__Exercise brief__
The entries below contain a stretch that opens with the line containing "-33,7 +33,7 @@" and closes with the line containing "-217,6 +217,10 @@"; set down that stretch exactly, both ends included, and nothing else.

[Front-end code edit data]
####################

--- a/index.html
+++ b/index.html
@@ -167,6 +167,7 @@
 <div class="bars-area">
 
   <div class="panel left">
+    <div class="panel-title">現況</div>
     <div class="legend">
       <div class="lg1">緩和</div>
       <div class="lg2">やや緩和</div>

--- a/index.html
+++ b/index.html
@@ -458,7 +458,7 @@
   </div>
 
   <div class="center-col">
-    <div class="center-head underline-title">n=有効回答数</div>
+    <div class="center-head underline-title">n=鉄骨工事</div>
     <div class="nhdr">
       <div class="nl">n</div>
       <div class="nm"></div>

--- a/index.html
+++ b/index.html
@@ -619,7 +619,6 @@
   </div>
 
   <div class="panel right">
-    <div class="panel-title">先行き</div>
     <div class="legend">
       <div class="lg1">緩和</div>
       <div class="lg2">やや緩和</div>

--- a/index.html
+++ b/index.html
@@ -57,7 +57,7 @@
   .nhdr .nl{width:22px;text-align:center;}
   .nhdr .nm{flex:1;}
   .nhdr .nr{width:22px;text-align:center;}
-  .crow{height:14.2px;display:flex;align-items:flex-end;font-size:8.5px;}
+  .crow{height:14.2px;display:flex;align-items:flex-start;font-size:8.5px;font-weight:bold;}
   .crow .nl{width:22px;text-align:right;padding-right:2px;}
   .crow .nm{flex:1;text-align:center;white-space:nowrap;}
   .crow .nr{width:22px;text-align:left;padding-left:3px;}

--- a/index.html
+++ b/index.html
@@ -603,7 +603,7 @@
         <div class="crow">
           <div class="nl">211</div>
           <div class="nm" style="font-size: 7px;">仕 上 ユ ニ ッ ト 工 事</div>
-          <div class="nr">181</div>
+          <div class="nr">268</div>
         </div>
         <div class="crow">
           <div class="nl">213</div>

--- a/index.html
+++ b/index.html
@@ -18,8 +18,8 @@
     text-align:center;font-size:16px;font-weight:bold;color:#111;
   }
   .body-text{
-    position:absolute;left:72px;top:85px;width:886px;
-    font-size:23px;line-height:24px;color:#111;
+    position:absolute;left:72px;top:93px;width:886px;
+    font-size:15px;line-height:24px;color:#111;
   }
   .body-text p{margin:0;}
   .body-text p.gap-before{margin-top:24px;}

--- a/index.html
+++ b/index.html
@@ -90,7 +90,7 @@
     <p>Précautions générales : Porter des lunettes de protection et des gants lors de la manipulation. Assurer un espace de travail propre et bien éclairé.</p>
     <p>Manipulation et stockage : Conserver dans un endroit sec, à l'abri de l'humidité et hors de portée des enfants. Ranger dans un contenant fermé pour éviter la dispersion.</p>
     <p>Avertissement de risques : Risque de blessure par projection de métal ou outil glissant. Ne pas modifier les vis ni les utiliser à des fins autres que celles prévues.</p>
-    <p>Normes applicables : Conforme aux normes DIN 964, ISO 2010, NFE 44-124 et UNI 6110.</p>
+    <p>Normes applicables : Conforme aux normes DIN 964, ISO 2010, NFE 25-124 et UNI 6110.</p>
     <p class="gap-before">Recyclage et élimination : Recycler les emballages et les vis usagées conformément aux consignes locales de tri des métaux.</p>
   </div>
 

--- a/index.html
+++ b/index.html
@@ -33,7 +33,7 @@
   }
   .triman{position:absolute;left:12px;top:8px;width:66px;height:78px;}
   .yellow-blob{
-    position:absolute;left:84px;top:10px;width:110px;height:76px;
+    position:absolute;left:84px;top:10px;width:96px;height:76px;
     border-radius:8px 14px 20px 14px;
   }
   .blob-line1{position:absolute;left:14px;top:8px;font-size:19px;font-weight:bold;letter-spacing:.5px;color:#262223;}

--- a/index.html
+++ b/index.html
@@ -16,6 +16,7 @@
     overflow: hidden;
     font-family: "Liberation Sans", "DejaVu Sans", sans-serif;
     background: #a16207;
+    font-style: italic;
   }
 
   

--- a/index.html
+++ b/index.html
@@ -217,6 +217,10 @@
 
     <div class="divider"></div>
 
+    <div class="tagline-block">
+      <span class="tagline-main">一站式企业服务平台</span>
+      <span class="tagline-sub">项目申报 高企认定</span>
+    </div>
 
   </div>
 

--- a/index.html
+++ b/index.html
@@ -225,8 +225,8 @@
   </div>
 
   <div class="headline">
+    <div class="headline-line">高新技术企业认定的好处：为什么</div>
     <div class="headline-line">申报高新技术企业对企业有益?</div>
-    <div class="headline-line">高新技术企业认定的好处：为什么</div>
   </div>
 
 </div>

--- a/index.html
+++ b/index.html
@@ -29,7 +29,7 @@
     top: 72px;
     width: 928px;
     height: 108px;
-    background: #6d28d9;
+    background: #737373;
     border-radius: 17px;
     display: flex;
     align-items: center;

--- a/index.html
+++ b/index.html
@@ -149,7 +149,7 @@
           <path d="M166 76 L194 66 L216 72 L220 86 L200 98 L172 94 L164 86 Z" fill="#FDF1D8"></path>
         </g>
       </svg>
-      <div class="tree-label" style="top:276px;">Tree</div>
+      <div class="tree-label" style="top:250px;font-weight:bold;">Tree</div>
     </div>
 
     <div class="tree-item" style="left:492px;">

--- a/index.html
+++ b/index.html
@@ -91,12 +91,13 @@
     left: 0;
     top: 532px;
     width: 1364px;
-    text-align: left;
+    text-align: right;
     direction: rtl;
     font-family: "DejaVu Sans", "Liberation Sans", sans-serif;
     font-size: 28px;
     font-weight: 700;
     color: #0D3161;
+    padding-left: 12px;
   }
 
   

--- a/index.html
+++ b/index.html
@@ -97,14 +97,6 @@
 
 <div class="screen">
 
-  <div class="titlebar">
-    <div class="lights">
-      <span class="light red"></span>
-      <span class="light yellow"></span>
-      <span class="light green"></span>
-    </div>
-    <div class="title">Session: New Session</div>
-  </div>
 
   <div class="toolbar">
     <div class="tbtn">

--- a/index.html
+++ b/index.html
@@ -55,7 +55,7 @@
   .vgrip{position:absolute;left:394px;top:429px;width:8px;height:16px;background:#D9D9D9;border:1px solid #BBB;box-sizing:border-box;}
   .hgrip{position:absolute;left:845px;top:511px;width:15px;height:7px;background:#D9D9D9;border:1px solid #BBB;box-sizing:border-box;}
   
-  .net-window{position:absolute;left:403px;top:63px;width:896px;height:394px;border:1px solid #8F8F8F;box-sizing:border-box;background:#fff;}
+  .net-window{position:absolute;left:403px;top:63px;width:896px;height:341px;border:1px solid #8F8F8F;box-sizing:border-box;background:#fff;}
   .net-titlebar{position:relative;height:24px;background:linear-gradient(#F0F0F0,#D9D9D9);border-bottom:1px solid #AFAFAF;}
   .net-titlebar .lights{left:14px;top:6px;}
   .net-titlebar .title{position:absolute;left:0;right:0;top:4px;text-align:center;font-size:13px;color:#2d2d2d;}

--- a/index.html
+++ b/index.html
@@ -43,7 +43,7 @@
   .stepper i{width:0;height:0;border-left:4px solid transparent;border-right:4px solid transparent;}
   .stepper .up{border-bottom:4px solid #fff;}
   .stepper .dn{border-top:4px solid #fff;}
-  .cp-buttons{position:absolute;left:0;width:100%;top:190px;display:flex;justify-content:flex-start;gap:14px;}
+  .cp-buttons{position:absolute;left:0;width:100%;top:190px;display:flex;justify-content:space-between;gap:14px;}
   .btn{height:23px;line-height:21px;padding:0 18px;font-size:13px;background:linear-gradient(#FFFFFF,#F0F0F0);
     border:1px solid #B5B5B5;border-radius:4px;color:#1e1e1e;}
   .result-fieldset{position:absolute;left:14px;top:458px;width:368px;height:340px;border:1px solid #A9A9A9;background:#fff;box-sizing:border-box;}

####################

__Solution for this task__
@@ -33,7 +33,7 @@
   }
   .triman{position:absolute;left:12px;top:8px;width:66px;height:78px;}
   .yellow-blob{
-    position:absolute;left:84px;top:10px;width:110px;height:76px;
+    position:absolute;left:84px;top:10px;width:96px;height:76px;
     border-radius:8px 14px 20px 14px;
   }
   .blob-line1{position:absolute;left:14px;top:8px;font-size:19px;font-weight:bold;letter-spacing:.5px;color:#262223;}

--- a/index.html
+++ b/index.html
@@ -16,6 +16,7 @@
     overflow: hidden;
     font-family: "Liberation Sans", "DejaVu Sans", sans-serif;
     background: #a16207;
+    font-style: italic;
   }
 
   

--- a/index.html
+++ b/index.html
@@ -217,6 +217,10 @@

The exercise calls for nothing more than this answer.